The use of the PDAI score proved to be strongly related to clinical activity of pouchitis. However, we found no correlations among PDAI score, histological appearance and E. coli passage suggesting other mechanisms involved, for example, the diversity of the microbiota.

As described earlier, different probiotic strains have been shown to have several but different favourable effects on gut mucosa, mainly through enhancement of barrier function.[51] Several studies imply further that combinations of different strains of probiotic bacteria are more effective than single-strain preparations.[52-54] However, little is known about the optimal mixture in the treatment of different intestinal disorders.

Even though animal studies have shown promising results using probiotics in acute inflammatory disorders, the outcomes in human studies with similar settings have not been equally successful. The scientific support for the use of probiotics as prophylaxis and maintenance treatment in humans stands more solid. For instance, previous studies have associated probiotics with a reduction in infectious complications in patients undergoing elective abdominal surgery[55, 56] and maintenance treatment of UC.[26] Further knowledge is needed to confirm in what manner probiotics should be used in the prevention and/or maintenance treatment of various abdominal conditions.

In conclusion, maintenance treatment with a probiotic mixture for 8 weeks after induction treatment with antibiotics restored the increased permeation to E. coli in patients with chronic pouchitis. This could be an important factor behind the prevention of recurrence during maintenance treatment with probiotics for this inflammatory condition.


Guarantor of the article: JD Söderholm.

Author contributions: MP contributed to research design, acquisition and interpretation of data in the work of Ussing chamber experiments, and drafted the manuscript. JG contributed to study design and acquisition and interpretation of data in the analysis of mucosal microbiota composition, and co-drafted the manuscript. CW contributed to study design and revised the manuscript. AC contributed to data acquisition and revised the manuscript. JDS conceived the study, contributed to study design, data acquisition and interpretation, and revised the manuscript. All authors have read and approved the final draft.


Declaration of personal interests: The authors thank Mrs Ylva Braaf, Linköping University, for skilful technical assistance in the work of Ussing chamber experiments. The authors also thank Hans Heilig, Wilma Akkermans and Ineke Heikamp for technical assistance with the HITChip and Susana Fuentes for her helpful suggestions during the statistical analysis of the HITCHip data (all from Wageningen University, the Netherlands). In addition, the authors are grateful to Isolde Besseling-van der Vaart (Winclove Probiotics) for critically reviewing and revising the manuscript. JG is currently an employee of Winclove Probiotics.

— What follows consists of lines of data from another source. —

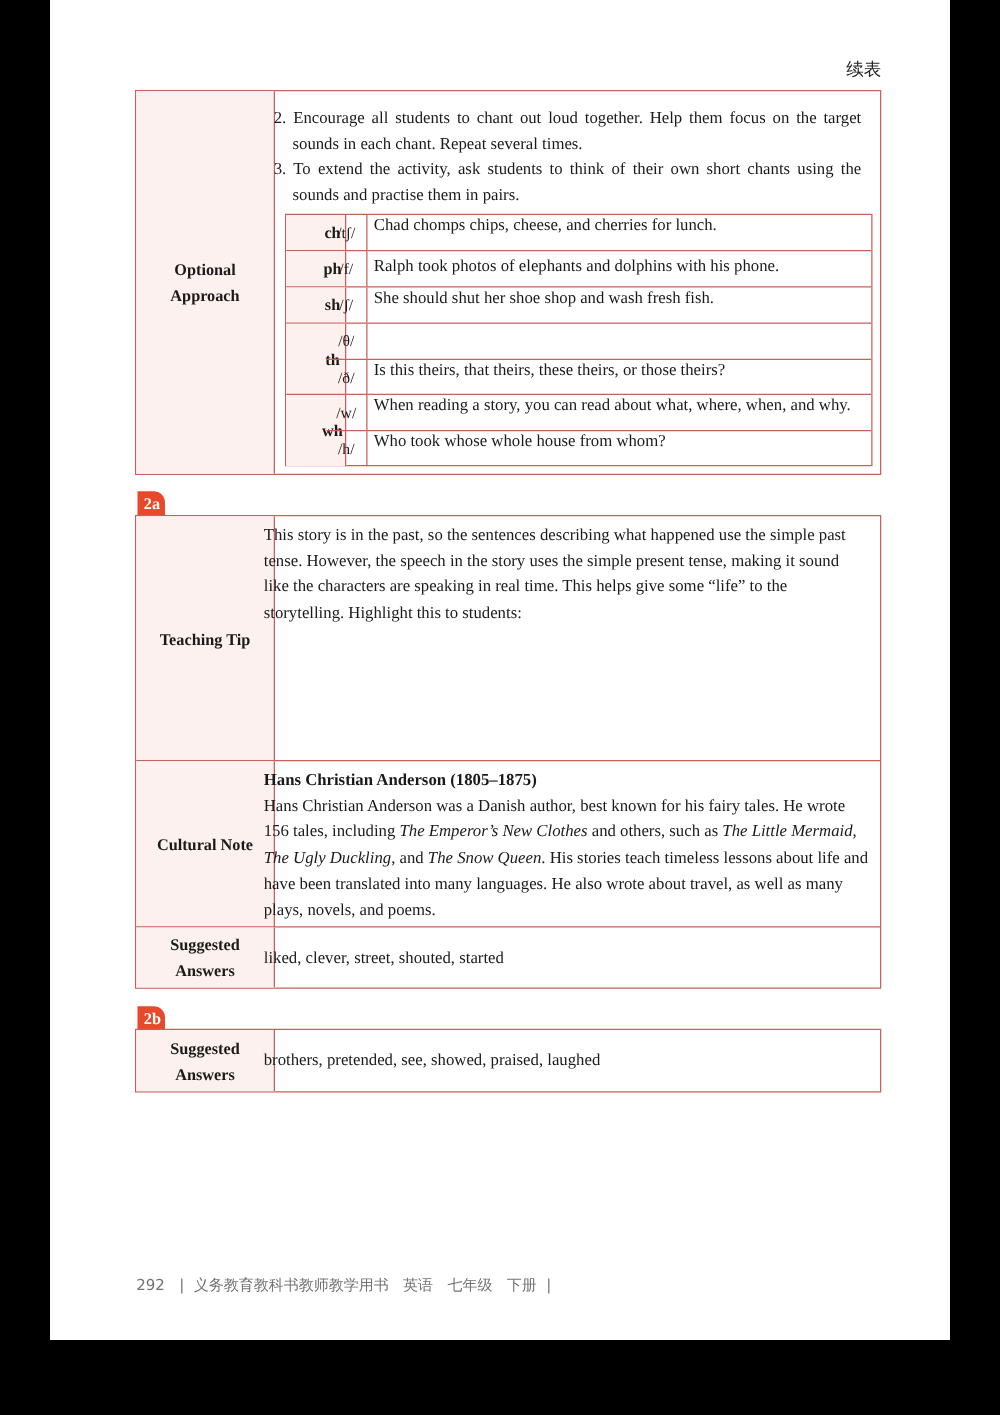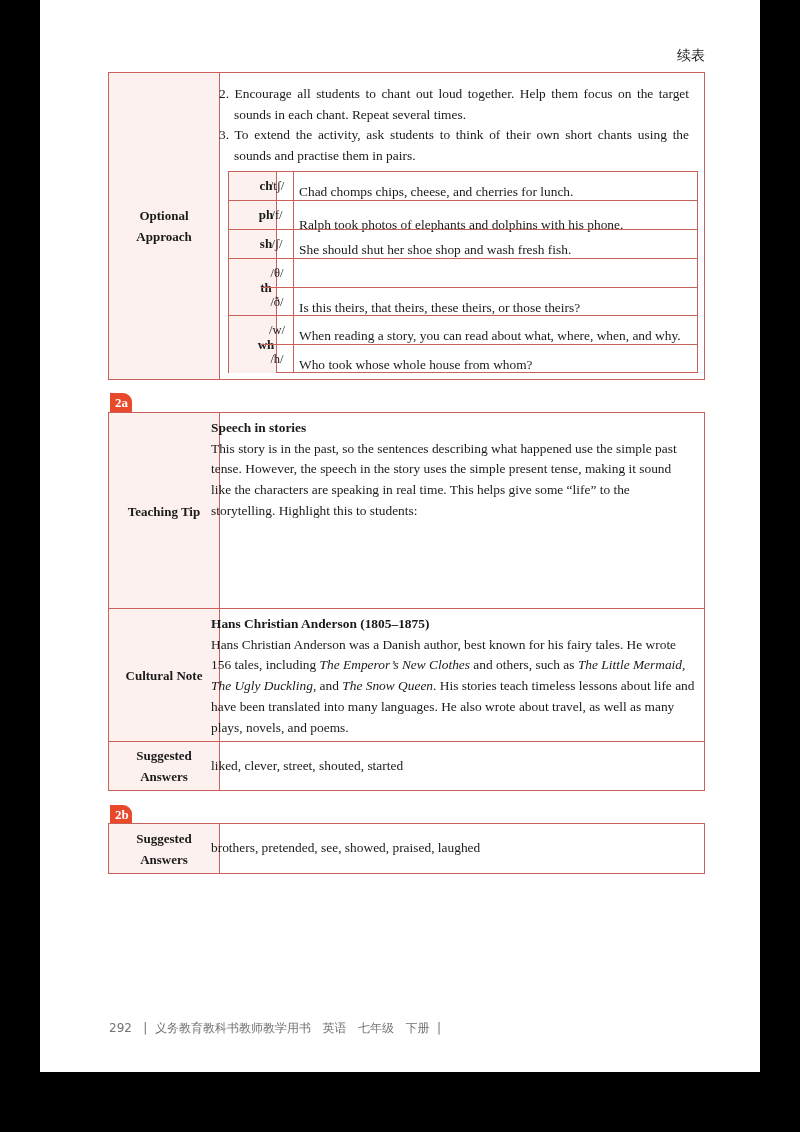--- a/index.html
+++ b/index.html
@@ -25,7 +25,7 @@
             display:flex; align-items:center; justify-content:center; font-weight:bold; font-size:13px; box-sizing:border-box;padding-left:27px; }
   .ph .c2 { position:absolute; left:32px; width:33px; height:29px; border-right:1.2px solid #c9605a;
             display:flex; align-items:center; justify-content:center; font-size:12.5px; box-sizing:border-box; }
-  .ph .c3 { position:absolute; left:65px; right:0; height:29px; display:flex; align-items:flex-end; padding-left:5px; font-size:13.4px; box-sizing:border-box; white-space:nowrap; }
+  .ph .c3 { position:absolute; left:65px; right:0; height:29px; display:flex; align-items:flex-start; padding-left:5px; font-size:13.4px; box-sizing:border-box; white-space:nowrap; }
   .footer { position:absolute; left:69px; top:1020px; font-family:"DejaVu Sans", sans-serif; font-size:12px; color:#737373; white-space:pre; }
   .bold { font-weight:bold; }
   i { font-style:italic; }

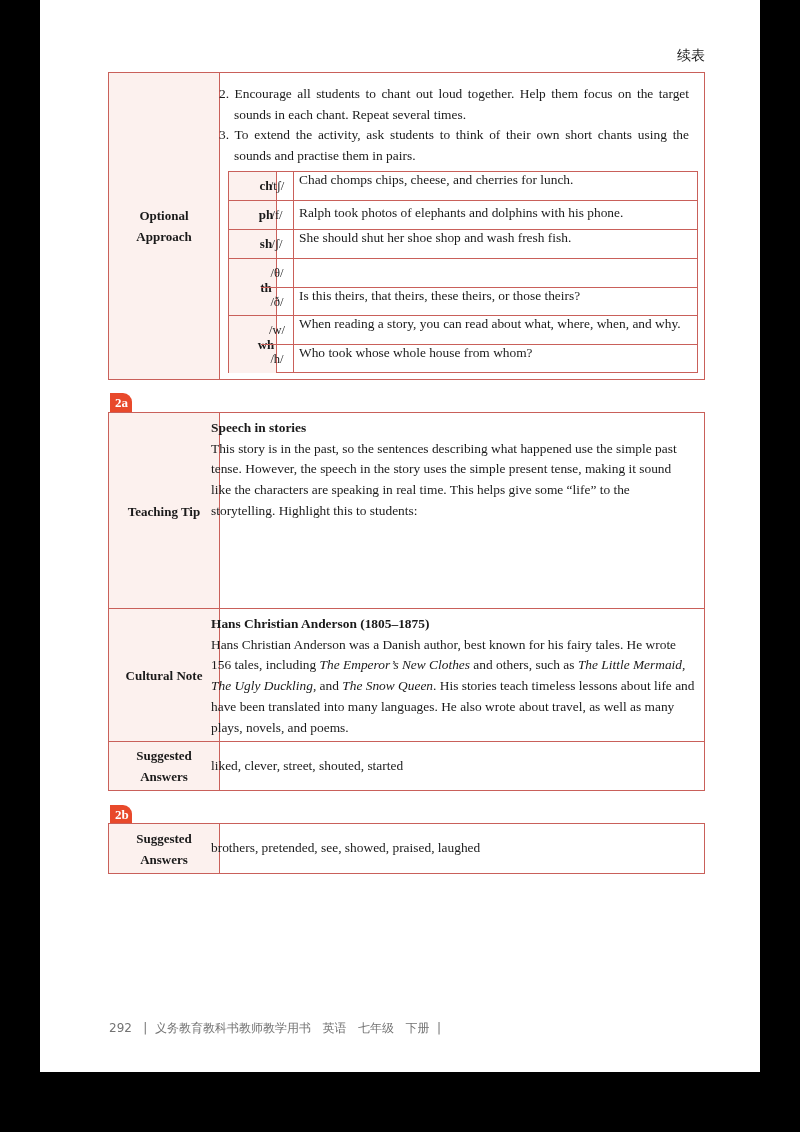--- a/index.html
+++ b/index.html
@@ -103,7 +103,6 @@
     <div class="row" style="top:0;height:196px;">
       <div class="lbl">Teaching Tip</div>
       <div class="body" style="padding-top:5px;">
-        <div class="bold">Speech in stories</div>
         <div style="padding-right:12px;">This story is in the past, so the sentences describing what happened use the simple past tense. However, the speech in the story uses the simple present tense, making it sound like the characters are speaking in real time. This helps give some “life” to the storytelling. Highlight this to students:</div>
       </div>
     </div>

Declaration of funding interests: The study was supported by grants to JDS from the Swedish Research Council – Medicine, The Research Council of South-East Sweden (FORSS) and the County Council of Östergötland. MP was supported by grants from the County Council of Jönköping. JG was supported by a grant from SenterNovem (Agentschap NL), an agency of the Dutch Ministry of Economic Affairs (grant number FND-07013). Winclove Probiotics (Winclove BV, Amsterdam, the Netherlands) provided probiotic formulation during the study period.